Volume IX, Issue 1, Page 25

Sitting on a jig at Bell ChassisWorks in Woodstock, GA, Todd Berry’s 1990 Mustang is just a couple of months removed from winning in Limited Street and setting a new speed record of 162.46 mph at the Outlaw Racing Street Car Association’s (ORSCA’s) 2006 season ender. That performance convinced Berry and driver Eric Dillard it was time to step up with a chassis upgrade to 25.2 specifications, but not so long ago the car lay abandoned to rust away in a north-Georgia forest.

“We went over to a buddy of mine, told him I was hunting a Mustang to race, he had one, and I told him I’d give him $200 for it,” Berry recalls. “This car was literally drug out of the woods.
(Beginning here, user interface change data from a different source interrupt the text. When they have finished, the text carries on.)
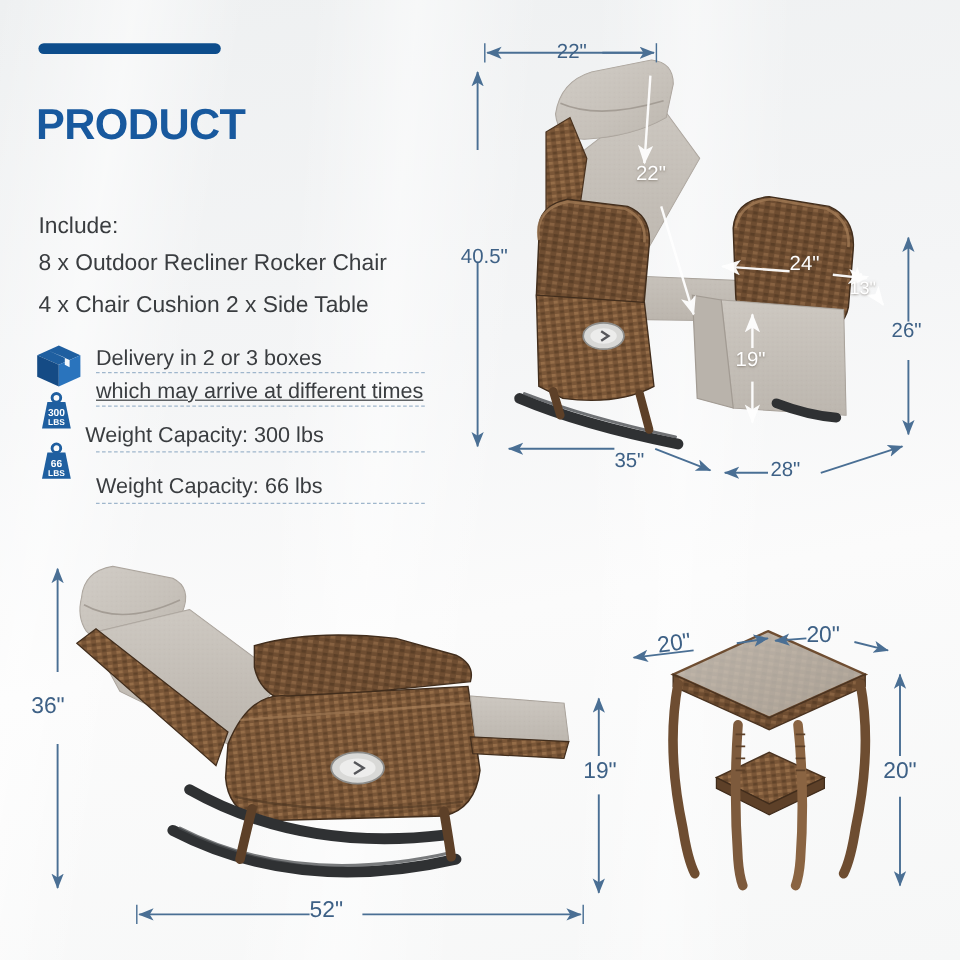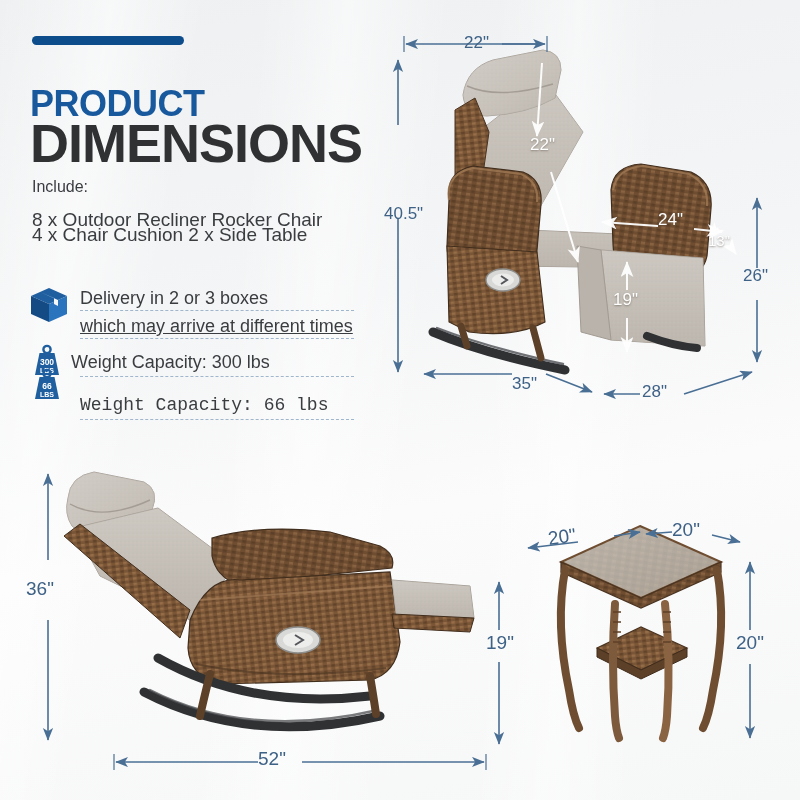--- a/index.html
+++ b/index.html
@@ -16,45 +16,44 @@
       linear-gradient(95deg, rgba(255,255,255,0) 30%, rgba(255,255,255,.5) 40%, rgba(255,255,255,0) 52%),
       linear-gradient(92deg, rgba(255,255,255,0) 60%, rgba(255,255,255,.45) 70%, rgba(255,255,255,0) 80%),
       linear-gradient(170deg,#eef0f1 0%,#f4f5f6 38%,#fbfbfb 62%,#f6f7f7 100%);
     overflow:hidden;
   }
   
   .accent-bar{position:absolute;left:32px;top:36px;width:152px;height:9px;border-radius:5px;background:#0d4d8c;}
   .title-1{position:absolute;left:30px;top:55px;font-size:36px;font-weight:bold;color:#18599e;letter-spacing:-.5px;line-height:1;margin-top:31px;}
   .title-2{position:absolute;left:30px;top:116px;font-size:54px;font-weight:bold;color:#2f3133;letter-spacing:-1px;line-height:1;}
   
-  .inc-head{position:absolute;left:32px;top:178px;font-size:16px;color:#3a3d40;}
+  .inc-head{position:absolute;left:32px;top:178px;font-size:19px;color:#3a3d40;}
   .inc-l1{position:absolute;left:32px;top:209px;font-size:19px;color:#3a3d40;white-space:nowrap;}
-  .inc-l2{position:absolute;left:32px;top:224px;font-size:19px;color:#3a3d40;white-space:nowrap;text-align:right;}
+  .inc-l2{position:absolute;left:32px;top:244px;font-size:19px;color:#3a3d40;white-space:nowrap;text-align:right;}
   
   .feat-text{position:absolute;font-size:18px;color:#3a3d40;white-space:nowrap;}
   .dash-rule{position:absolute;height:0;border-top:1px dashed #9fb6cc;}
   
   .icon-box{position:absolute;left:28px;top:285px;width:42px;height:40px;}
-  .icon-w1{position:absolute;left:30px;top:344px;width:34px;height:34px;}
+  .icon-w1{position:absolute;left:30px;top:326px;width:34px;height:34px;}
   .icon-w2{position:absolute;left:30px;top:368px;width:34px;height:34px;}
   .dim-label{position:absolute;font-size:17px;color:#3e6186;white-space:nowrap;}
   .dim-label.white{color:#ffffff;text-shadow:0 1px 2px rgba(90,80,70,.55);}
   .dim-label.big{font-size:19px;}
   svg.overlay{position:absolute;left:0;top:0;width:800px;height:800px;pointer-events:none;}
   
   .art{position:absolute;}
 </style>
 </head>
 <body>
 
 <div id="page">
 
   <div class="accent-bar"></div>
   <div class="title-1">PRODUCT</div>
-  <div class="title-2">DIMENSIONS</div>
 
   <div class="inc-head">Include:</div>
   <div class="inc-l1">8 x Outdoor Recliner Rocker Chair</div>
   <div class="inc-l2">4 x Chair Cushion   2 x Side Table</div>
 
   <div class="icon-box">
     <svg viewBox="0 0 42 40" width="42" height="40">
       <polygon points="21,3 39,11 21,19 3,11" fill="#1f5fa0"></polygon>
       <polygon points="3,11 21,19 21,37 3,29" fill="#154b85"></polygon>
       <polygon points="39,11 21,19 21,37 39,29" fill="#2a74bd"></polygon>
@@ -78,21 +77,21 @@
   <div class="dash-rule" style="left:80px;top:376px;width:274px;"></div>
 
   <div class="icon-w2">
     <svg viewBox="0 0 34 34" width="34" height="34">
       <circle cx="17" cy="5.5" r="3.6" fill="none" stroke="#1f5fa0" stroke-width="2.4"></circle>
       <path d="M9.5 9 H24.5 L29 31 H5 Z" fill="#1f5fa0"></path>
       <text x="17" y="21" font-family="Liberation Sans, sans-serif" font-size="8.5" font-weight="bold" fill="#ffffff" text-anchor="middle">66</text>
       <text x="17" y="28.5" font-family="Liberation Sans, sans-serif" font-size="7" font-weight="bold" fill="#ffffff" text-anchor="middle">LBS</text>
     </svg>
   </div>
-  <div class="feat-text" style="left:80px;top:395px;font-family:Liberation Mono, monospace;">Weight Capacity: 66 lbs</div>
+  <div class="feat-text" style="left:80px;top:395px;">Weight Capacity: 66 lbs</div>
   <div class="dash-rule" style="left:80px;top:419px;width:274px;"></div>
 
   <svg class="art" style="left:415px;top:40px;" width="350" height="350" viewBox="0 0 350 350">
     <defs>
       <linearGradient id="wick1" x1="0" y1="0" x2="1" y2="1">
         <stop offset="0%" stop-color="#8c6440"></stop>
           <stop offset="45%" stop-color="#6e4d31"></stop>
           <stop offset="100%" stop-color="#4f3622"></stop>
       </linearGradient>
       <linearGradient id="wick2" x1="0" y1="0" x2="0" y2="1">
We pulled it out, took it to my shop, completely stripped it, and started from there.”

The initial build to an eighth-mile, 6.0 index racer was handled by Jason Mote in 2003; then Berry caught the Limited Street bug a couple of years back and stepped up with a new small-block nitrous motor put together by Pro Line Race Engines, also in Woodstock, GA. That’s where Berry first met Pro Line co-owner Dillard. “I found out he wanted to drive, so I sort of watched him for two or three months, liked what I saw, and put him in the car.”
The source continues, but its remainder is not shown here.